My favorite chapter was the one that focused on loving God with one’s whole soul – a chapter that Batterson titled, “Seventy Faces.” It is in this section that he quotes J.I. Packer suggesting, “Any Christian worth his salt ought to read the Bible from cover-to-cover every year” (Batterson, 74). Mark Batterson was stopped in his tracks after reading this challenge – convicted to his very core. He went on to admit that he had gone through a season in life where, “Bible reading had become synonymous with sermon prep. [He] was reading it for what God wanted to say through [him] instead of what God wanted to say to [him]. And [his] soul suffered because of it” (74).
The Psalter wrote, “I have more understanding than all my teachers, for your testimonies are my meditation” (Psalm 119:99, ESV). Can I say that about myself? T.S. Eliot proposed, “Everything we eat has some . . . effect upon us. It affects the process of assimilation and digestion; and I believe that exactly the same is true of anything we read” (75-76).

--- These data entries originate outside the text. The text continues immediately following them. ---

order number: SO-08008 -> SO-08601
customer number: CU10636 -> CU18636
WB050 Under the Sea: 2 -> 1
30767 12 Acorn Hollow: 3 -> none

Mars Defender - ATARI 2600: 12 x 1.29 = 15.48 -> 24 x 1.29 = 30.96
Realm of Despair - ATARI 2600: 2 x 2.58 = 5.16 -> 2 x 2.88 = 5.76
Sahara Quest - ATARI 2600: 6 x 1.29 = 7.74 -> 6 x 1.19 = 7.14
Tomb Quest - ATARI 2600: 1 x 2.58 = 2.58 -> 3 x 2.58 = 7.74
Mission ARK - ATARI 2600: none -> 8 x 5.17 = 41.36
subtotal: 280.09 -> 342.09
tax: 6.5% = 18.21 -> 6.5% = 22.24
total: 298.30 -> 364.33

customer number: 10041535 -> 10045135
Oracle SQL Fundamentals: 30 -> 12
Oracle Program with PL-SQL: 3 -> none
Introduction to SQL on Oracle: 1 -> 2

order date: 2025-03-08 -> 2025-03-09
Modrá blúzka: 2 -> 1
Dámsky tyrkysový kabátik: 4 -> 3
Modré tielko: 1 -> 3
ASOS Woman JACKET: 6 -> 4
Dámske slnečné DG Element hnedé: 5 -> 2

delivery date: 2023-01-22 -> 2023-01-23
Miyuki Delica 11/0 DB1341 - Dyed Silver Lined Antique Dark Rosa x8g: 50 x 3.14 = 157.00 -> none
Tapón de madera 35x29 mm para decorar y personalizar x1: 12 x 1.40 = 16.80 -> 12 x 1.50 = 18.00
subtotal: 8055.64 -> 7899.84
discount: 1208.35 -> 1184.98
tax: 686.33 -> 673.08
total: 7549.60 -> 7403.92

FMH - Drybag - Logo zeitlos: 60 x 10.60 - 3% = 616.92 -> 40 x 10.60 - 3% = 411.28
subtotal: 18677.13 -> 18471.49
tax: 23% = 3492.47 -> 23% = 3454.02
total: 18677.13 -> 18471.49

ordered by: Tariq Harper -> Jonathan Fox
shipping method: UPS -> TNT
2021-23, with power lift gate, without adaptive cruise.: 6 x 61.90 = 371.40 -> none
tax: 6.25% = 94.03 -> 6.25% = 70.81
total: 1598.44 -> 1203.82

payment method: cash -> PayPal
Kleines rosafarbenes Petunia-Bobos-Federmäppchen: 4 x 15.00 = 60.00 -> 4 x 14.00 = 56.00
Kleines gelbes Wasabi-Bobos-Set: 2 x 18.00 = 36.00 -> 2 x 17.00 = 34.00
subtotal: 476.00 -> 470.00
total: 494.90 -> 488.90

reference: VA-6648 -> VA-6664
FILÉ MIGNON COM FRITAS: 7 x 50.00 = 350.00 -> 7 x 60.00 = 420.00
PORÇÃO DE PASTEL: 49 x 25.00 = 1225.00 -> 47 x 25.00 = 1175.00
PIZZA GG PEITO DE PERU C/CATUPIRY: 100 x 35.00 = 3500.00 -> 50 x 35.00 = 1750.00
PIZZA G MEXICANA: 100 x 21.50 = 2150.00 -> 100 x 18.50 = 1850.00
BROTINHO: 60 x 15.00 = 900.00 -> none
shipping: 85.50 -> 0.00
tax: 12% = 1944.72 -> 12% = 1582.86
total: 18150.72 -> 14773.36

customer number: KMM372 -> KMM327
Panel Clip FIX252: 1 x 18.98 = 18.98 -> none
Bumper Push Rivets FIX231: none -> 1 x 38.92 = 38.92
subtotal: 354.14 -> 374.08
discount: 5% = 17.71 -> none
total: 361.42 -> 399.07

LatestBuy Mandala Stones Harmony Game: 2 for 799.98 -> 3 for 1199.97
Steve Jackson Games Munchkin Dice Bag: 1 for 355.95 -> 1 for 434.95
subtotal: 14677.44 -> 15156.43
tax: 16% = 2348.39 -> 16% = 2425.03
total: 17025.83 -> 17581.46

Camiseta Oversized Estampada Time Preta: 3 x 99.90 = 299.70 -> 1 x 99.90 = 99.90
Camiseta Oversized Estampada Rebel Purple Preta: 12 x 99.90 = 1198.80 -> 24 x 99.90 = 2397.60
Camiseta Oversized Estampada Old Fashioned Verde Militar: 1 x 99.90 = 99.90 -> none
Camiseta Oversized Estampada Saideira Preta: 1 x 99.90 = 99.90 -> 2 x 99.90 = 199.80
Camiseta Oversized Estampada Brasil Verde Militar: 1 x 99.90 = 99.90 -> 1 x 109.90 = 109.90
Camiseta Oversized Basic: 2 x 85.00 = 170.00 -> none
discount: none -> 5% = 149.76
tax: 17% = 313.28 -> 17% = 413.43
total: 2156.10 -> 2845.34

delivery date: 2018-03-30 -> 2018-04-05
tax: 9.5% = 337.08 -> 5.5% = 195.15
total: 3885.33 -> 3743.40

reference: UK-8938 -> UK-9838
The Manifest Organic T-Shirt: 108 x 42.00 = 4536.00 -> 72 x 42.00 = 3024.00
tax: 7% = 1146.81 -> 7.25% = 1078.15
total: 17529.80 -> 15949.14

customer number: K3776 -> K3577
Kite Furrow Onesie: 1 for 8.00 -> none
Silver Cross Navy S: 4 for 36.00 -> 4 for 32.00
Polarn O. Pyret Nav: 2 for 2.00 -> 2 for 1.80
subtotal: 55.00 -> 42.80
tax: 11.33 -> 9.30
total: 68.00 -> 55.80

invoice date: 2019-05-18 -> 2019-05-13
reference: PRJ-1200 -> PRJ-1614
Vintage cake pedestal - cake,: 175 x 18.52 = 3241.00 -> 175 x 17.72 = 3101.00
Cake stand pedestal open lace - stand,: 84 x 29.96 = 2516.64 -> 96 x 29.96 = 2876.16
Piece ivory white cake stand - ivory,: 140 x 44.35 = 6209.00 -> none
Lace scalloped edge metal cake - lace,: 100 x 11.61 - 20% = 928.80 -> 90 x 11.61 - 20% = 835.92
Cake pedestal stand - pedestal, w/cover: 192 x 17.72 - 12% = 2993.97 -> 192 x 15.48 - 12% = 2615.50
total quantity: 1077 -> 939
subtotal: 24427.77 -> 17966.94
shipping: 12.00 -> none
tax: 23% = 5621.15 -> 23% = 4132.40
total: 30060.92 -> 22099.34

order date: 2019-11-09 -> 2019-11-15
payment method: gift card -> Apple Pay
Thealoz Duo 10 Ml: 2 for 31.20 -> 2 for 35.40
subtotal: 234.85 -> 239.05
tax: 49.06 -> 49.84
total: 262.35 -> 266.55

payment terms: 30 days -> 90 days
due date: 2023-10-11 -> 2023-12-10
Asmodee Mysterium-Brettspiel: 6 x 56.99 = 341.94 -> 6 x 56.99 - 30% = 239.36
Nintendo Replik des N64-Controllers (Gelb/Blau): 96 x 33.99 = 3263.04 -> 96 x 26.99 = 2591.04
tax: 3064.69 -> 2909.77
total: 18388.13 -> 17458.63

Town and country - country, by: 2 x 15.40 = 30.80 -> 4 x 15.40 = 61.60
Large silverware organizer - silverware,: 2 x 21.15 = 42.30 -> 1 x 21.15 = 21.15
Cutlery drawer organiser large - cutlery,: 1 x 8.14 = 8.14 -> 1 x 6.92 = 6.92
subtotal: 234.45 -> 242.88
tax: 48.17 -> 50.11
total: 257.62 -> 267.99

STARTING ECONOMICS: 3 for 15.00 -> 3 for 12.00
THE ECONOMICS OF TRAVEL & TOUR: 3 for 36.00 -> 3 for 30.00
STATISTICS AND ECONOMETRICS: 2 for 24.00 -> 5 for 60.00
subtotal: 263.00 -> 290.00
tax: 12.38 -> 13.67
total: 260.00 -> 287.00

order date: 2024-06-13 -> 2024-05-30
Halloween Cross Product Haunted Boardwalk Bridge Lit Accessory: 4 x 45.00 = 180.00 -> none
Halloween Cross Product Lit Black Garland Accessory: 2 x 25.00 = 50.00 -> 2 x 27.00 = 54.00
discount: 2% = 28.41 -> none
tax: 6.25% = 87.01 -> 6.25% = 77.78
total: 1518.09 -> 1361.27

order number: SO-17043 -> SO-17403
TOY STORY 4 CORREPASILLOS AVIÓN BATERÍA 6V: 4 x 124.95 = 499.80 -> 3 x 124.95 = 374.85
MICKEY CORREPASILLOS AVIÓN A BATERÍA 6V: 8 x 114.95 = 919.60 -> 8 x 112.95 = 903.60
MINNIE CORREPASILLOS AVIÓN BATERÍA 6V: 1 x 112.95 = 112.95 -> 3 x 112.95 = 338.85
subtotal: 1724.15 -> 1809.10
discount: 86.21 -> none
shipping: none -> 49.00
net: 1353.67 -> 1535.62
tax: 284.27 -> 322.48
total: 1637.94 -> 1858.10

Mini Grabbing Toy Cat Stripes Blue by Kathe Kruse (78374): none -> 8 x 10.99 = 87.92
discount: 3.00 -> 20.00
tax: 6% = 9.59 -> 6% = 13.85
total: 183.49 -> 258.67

I have come to the conclusion that, regardless of my official title or role in life, what I find purpose in is simply to preach the gospel, cast vision, and build teams. However, I can quickly confuse what I do with what I am supposed to be. Those tasks do not define me. Somewhere along this journey I compromised my core. One value that has driven me in my adult life has been to be one that is based on the bible. I have a genuine love, respect, and humility for the Scriptures. It probably started by waking up early in the morning only to find my father out in the living room reading his own bible. That passion was only fostered by the time one of my youth pastors, Neil King, pulled me aside when I was just a seventeen year old student, to tell me that he saw my interest and ability to handle the bible and he encouraged me to develop that gift. This desire was only magnified when I selected my major at Northwest University to be Biblical Literature. I wanted, so very badly, for my life and ministry to be centered around the Holy Word of God.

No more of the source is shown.